Breaking News! (August 12, 2024)
No-cost access to PDF’s accessibility standards!
Starting today, PDF users everywhere can leverage
ISO-standardized accessibility requirements for content in PDF.
The PDF Association and leading PDF accessibility companies
make the ISO standards for accessibility in PDF technology,
- ISO 14289-1 (PDF/UA-1), ISO 14289-2 (PDF/UA-2) and ISO TS 32005 -
available for download at no cost.
These ISO standards that define "the gold standard" for accessible PDF files.
Although users worldwide benefit from PDF’s accessibility features,
adoption of accessibility standards for PDF technology has lagged
because a significant portion of the ecosystem can’t or won’t pay
for expensive ISO publications.
Without a no-cost specification it’s very hard to reach
all these developers, remediators and other users.
All types of PDF users can begin to leverage ISO-standardized
accessibility requirements for content in the PDF file format:
- End-users who need assistive technology in order to
navigate and read digital documents can use these
standards to foster improved products and services.
- Organizations can use these standards to set goals for
the documents they create, ingest, publish, share or manage.
- Document remediators can use these standards in performing
professional services related to ensuring PDF files are accessible.
- Software developers can these standards as guidance in
developing software to create and process tagged PDF.
Download:
The ISO documents covered by this announcement include:
ISO 14289-1:2014
Better known as “PDF/UA-1" (UA stands for “universal accessibility”),
this document provides critical accessibility requirements for
PDF documents conforming to PDF 1.7.
ISO 14289-2:2024
The "next-generation" accessibility standard for PDF,
PDF/UA-2 provides accessibility requirements specific to PDF 2.0,
and thus opens the door to a wide variety of
accessibility enhancements enabled with PDF 2.0.
ISO TS 32005
This Technical Specification is published by ISO to provide
rules for integrating structure elements defined in PDF 1.7
with those defined in PDF 2.0.
The PDF Association’s work to advance digital accessibility
A major focus of the PDF Association’s work is to
increase awareness and adoption of standards and
best practices for digital accessibility;
from advancing accessible PDF to promoting
accessibility in ISO standards documents:
Please also view the free booklet:
Follow/participate in the work with the future development of PDF/UA:
Accessible PDF
A fully PDF/UA compliant PDF can be just as
accessible as a WCAG compliant website
The Purpose of PDF/UA
A digital or electronic media is accessible when it is easily opened, read
understood and can be navigated by everyone, with or without disabilities.

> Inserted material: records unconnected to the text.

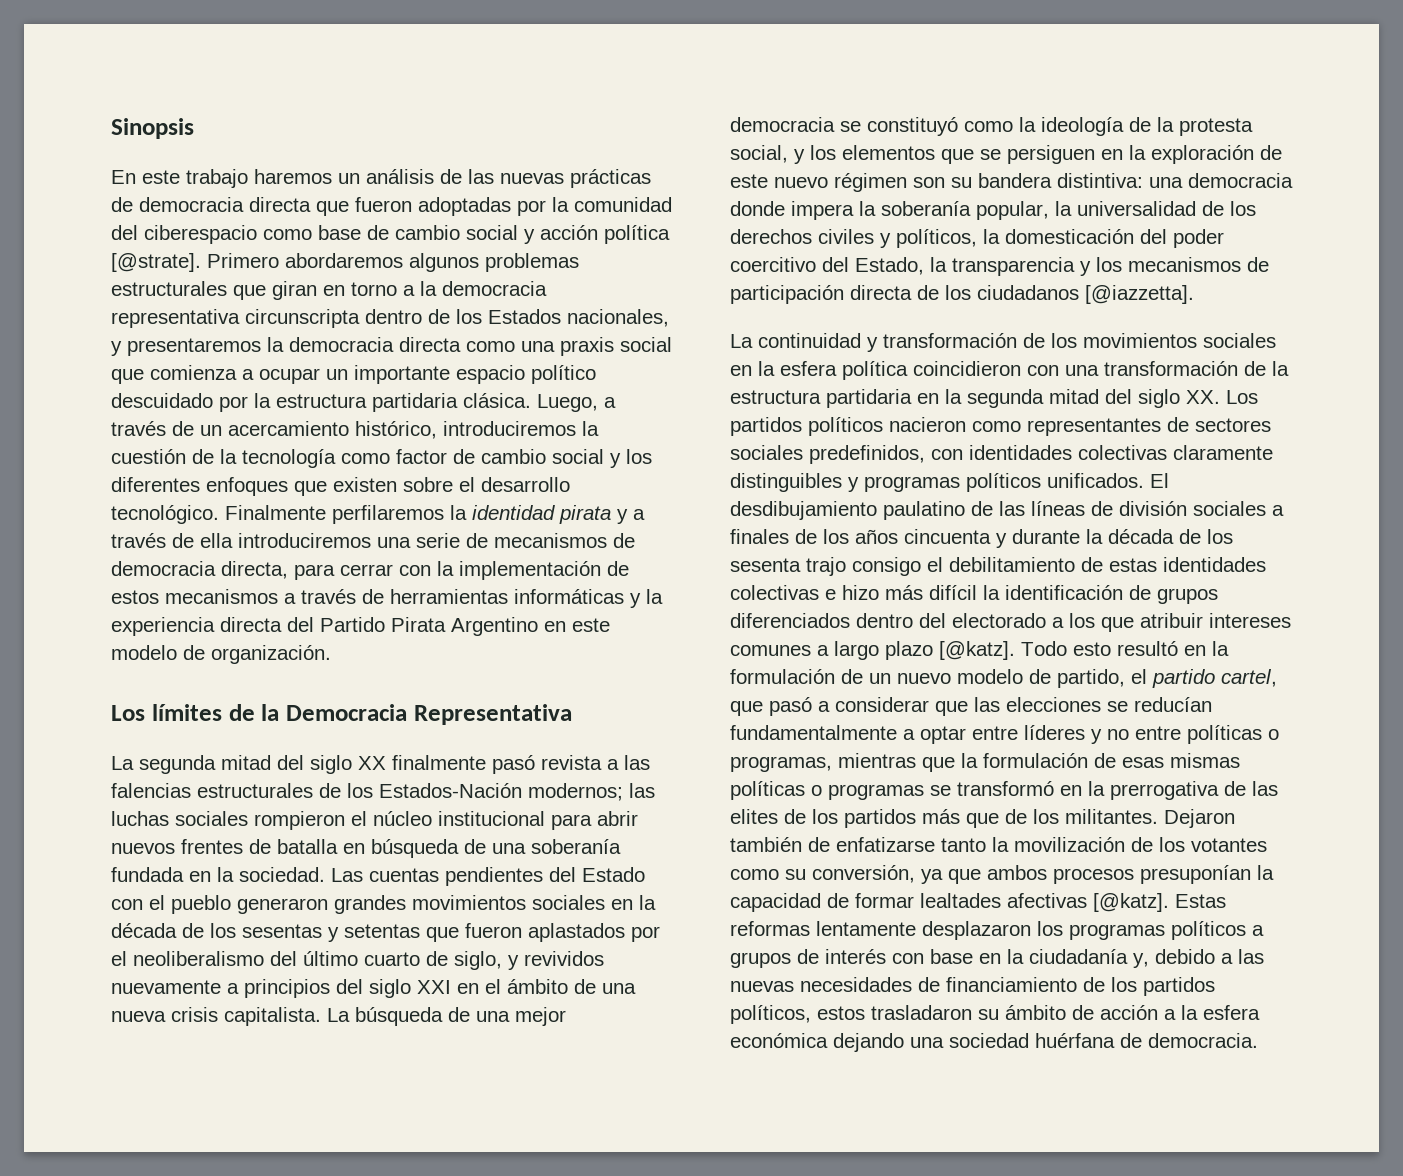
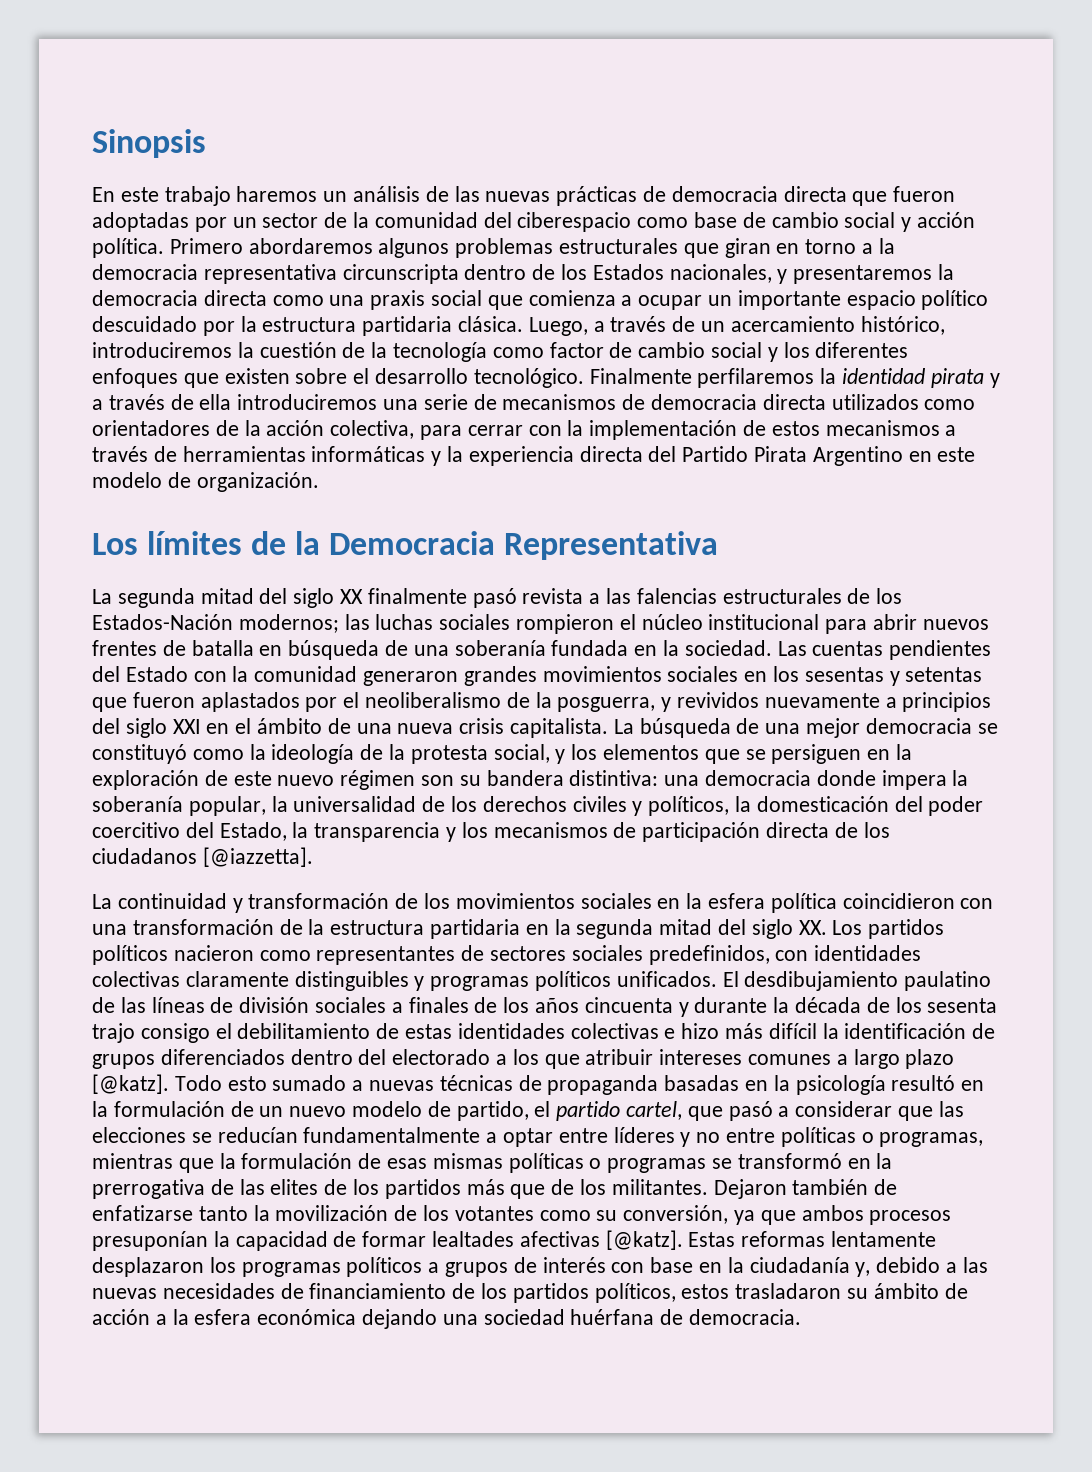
- En este trabajo haremos un análisis de las nuevas prácticas de democracia directa que fueron adoptadas por la comunidad del ciberespacio como base de cambio social y acción política [@strate].
+ En este trabajo haremos un análisis de las nuevas prácticas de democracia directa que fueron adoptadas por un sector de la comunidad del ciberespacio como base de cambio social y acción política.
- Finalmente perfilaremos la identidad pirata y a través de ella introduciremos una serie de mecanismos de democracia directa, para cerrar con la implementación de estos mecanismos a través de herramientas informáticas y la experiencia directa del Partido Pirata Argentino en este modelo de organización.
+ Finalmente perfilaremos la identidad pirata y a través de ella introduciremos una serie de mecanismos de democracia directa utilizados como orientadores de la acción colectiva, para cerrar con la implementación de estos mecanismos a través de herramientas informáticas y la experiencia directa del Partido Pirata Argentino en este modelo de organización.
- Las cuentas pendientes del Estado con el pueblo generaron grandes movimientos sociales en la década de los sesentas y setentas que fueron aplastados por el neoliberalismo del último cuarto de siglo, y revividos nuevamente a principios del siglo XXI en el ámbito de una nueva crisis capitalista.
+ Las cuentas pendientes del Estado con la comunidad generaron grandes movimientos sociales en los sesentas y setentas que fueron aplastados por el neoliberalismo de la posguerra, y revividos nuevamente a principios del siglo XXI en el ámbito de una nueva crisis capitalista.
- Todo esto resultó en la formulación de un nuevo modelo de partido, el partido cartel, que pasó a considerar que las elecciones se reducían fundamentalmente a optar entre líderes y no entre políticas o programas, mientras que la formulación de esas mismas políticas o programas se transformó en la prerrogativa de las elites de los partidos más que de los militantes.
+ Todo esto sumado a nuevas técnicas de propaganda basadas en la psicología resultó en la formulación de un nuevo modelo de partido, el partido cartel, que pasó a considerar que las elecciones se reducían fundamentalmente a optar entre líderes y no entre políticas o programas, mientras que la formulación de esas mismas políticas o programas se transformó en la prerrogativa de las elites de los partidos más que de los militantes.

The purpose of PDF/UA is to define a complete set of
requirements for universally accessible PDF documents.
Rather than applying to the PDF file format alone,
these clear specifications also define compliant
assistive technology and PDF reading software.
PDF/UA for Beginners
What is PDF/UA?
The UA stands for Universal Accessibility.

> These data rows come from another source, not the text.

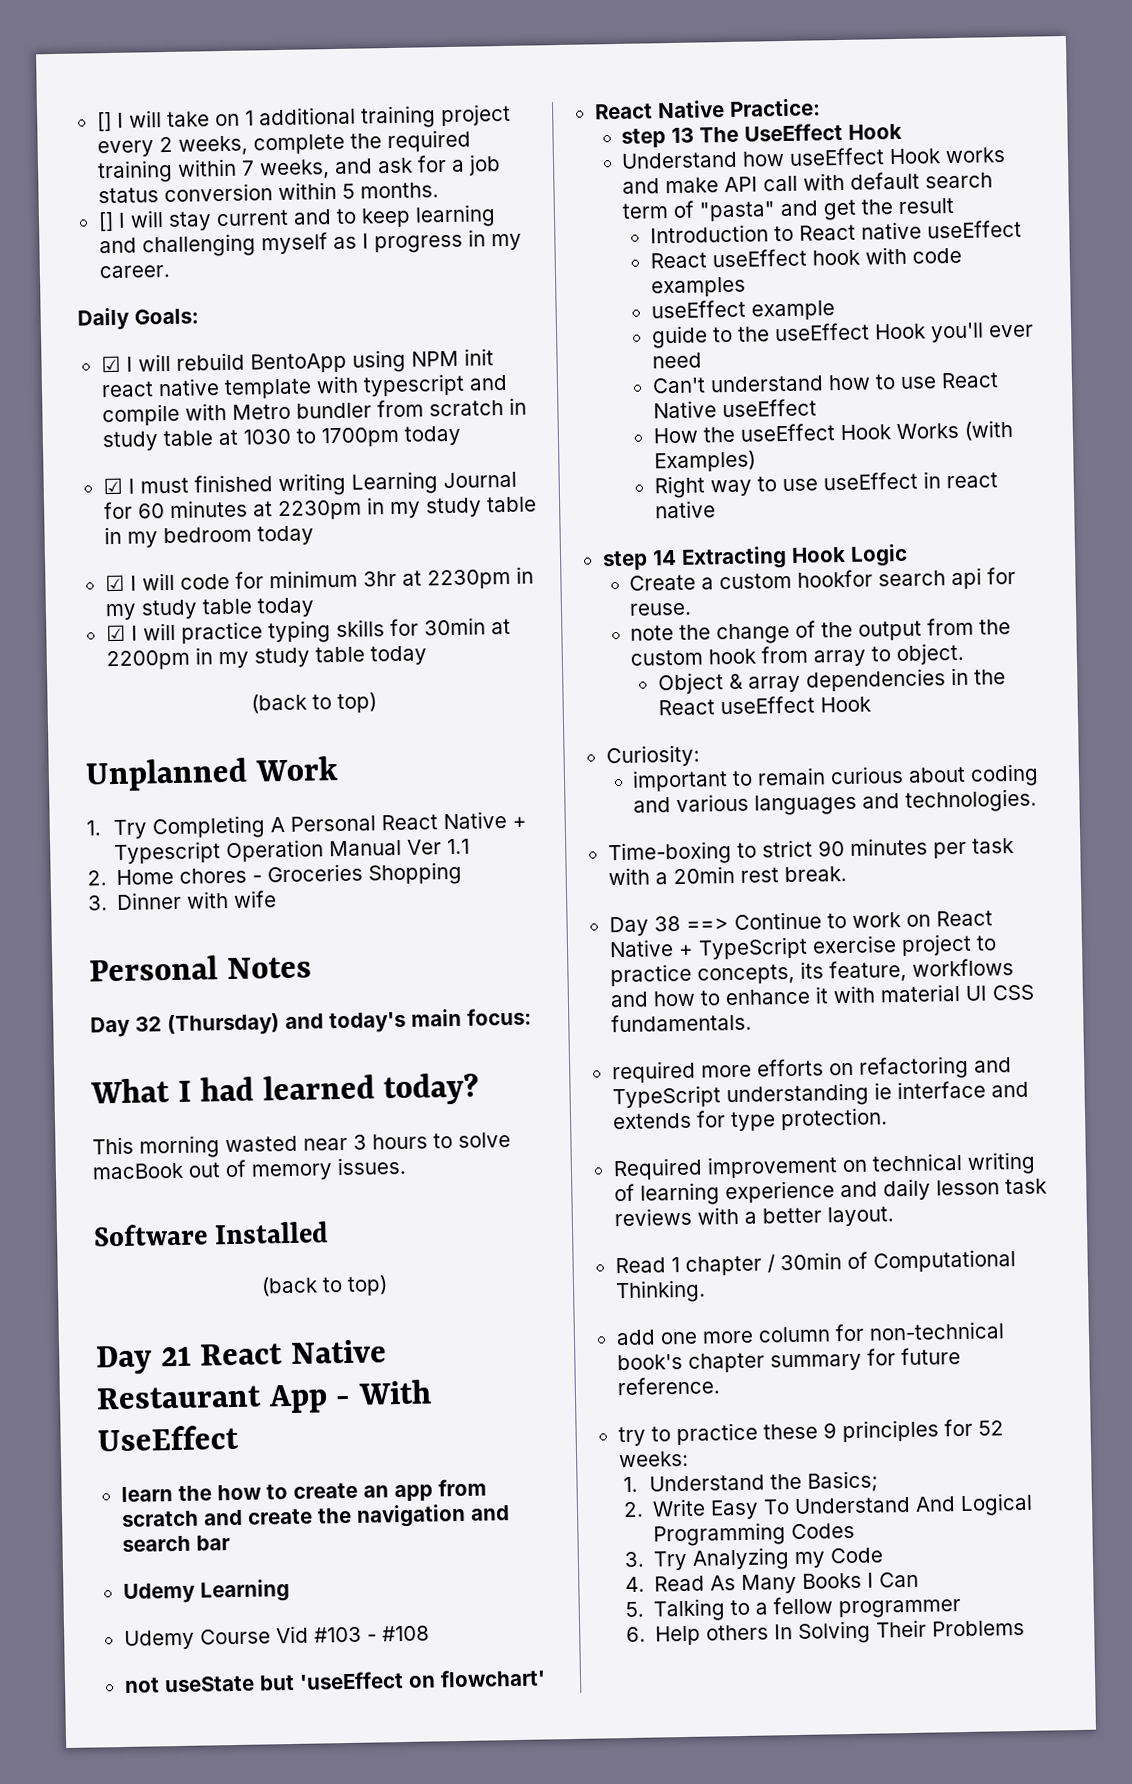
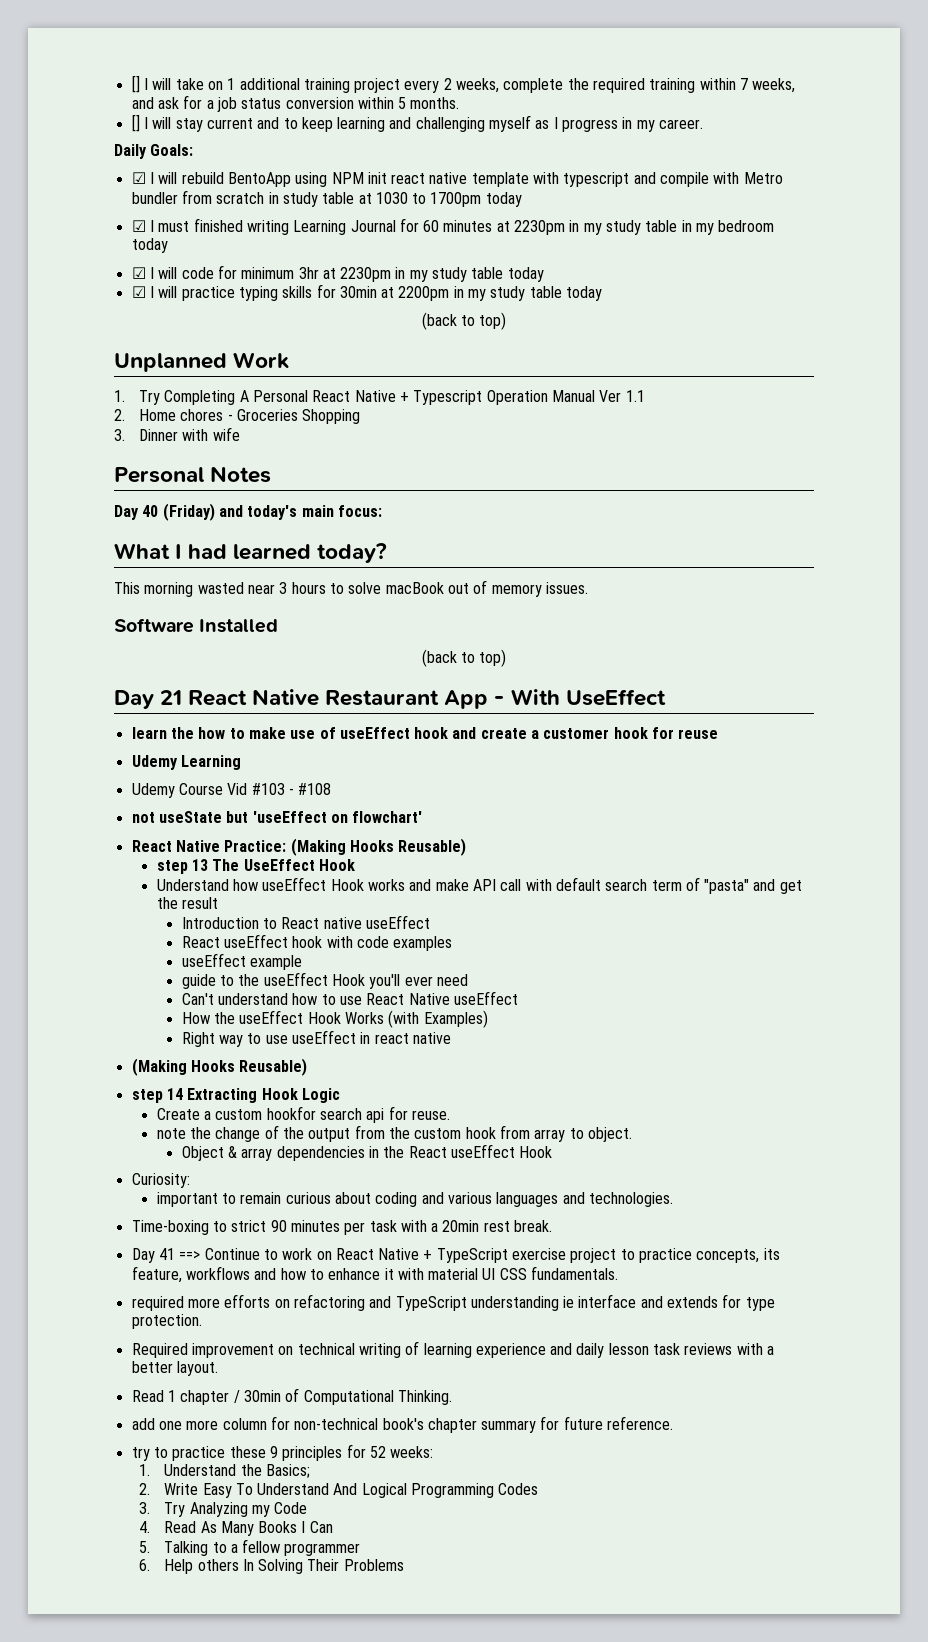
- Day 32 (Thursday) and today's main focus:
+ Day 40 (Friday) and today's main focus:
- learn the how to create an app from scratch and create the navigation and search bar
+ learn the how to make use of useEffect hook and create a customer hook for reuse
- React Native Practice:
+ React Native Practice: (Making Hooks Reusable)
  Right way to use useEffect in react native
+ (Making Hooks Reusable)
- Day 38 ==> Continue to work on React Native + TypeScript exercise project to practice concepts, its feature, workflows and how to enhance it with material UI CSS fundamentals.
+ Day 41 ==> Continue to work on React Native + TypeScript exercise project to practice concepts, its feature, workflows and how to enhance it with material UI CSS fundamentals.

PDF/UA is the ISO standard for accessible PDF documents.
Ensuring access to information for people with disabilities
is in many cases a legal requirement.
PDF technology includes a feature known as "tagged PDF"
that make accessible PDF files possible.
A good example of the need for tagged PDF is a person
who cannot see the text or images in a document.

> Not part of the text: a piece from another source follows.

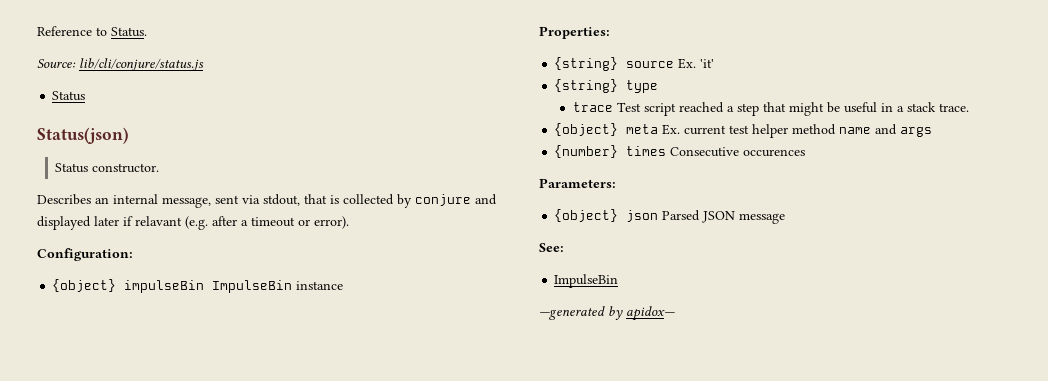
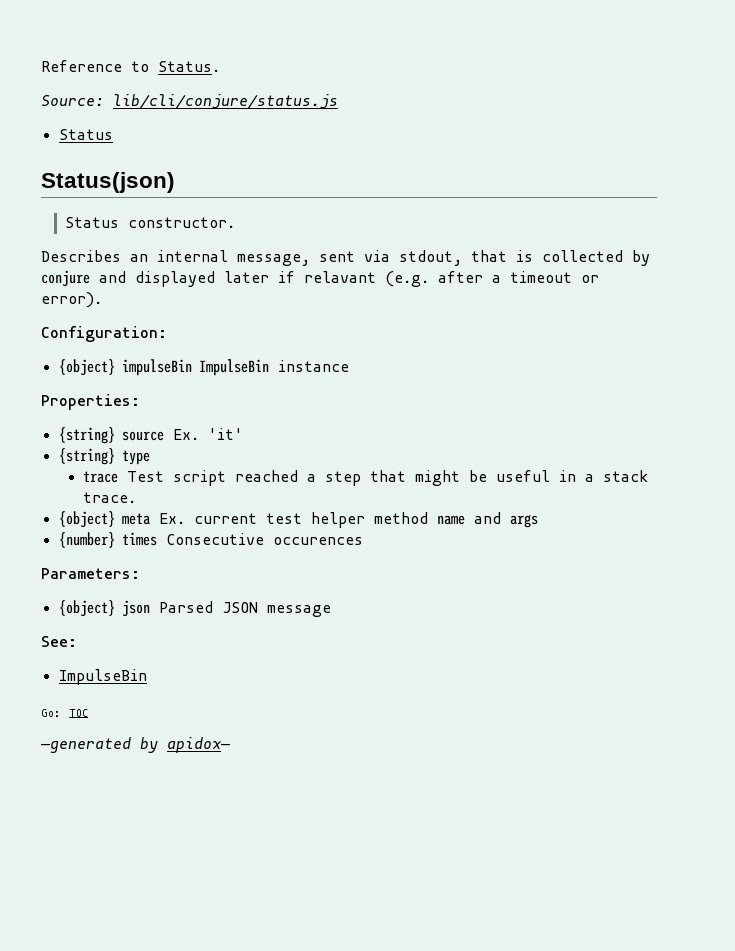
+ Go: TOC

The Tagged PDF feature allow authors to provide
the sequence and nature (heading, paragraph, list, etc.)
of the text, and alternative descriptions for images.
Why should you use PDF/UA?
For government agencies in many countries accessibility
is simply a legal requirement, as countries owe their citizens
equal access to information.
It's also often required of companies offering digital public services.
Good tagging produces better documents in ways
that go beyond accessibility.
Including document structural information helps in
the optimal display of documents on different devices,
and helps to categorize content for document analysis
applications such as those using artificial intelligence.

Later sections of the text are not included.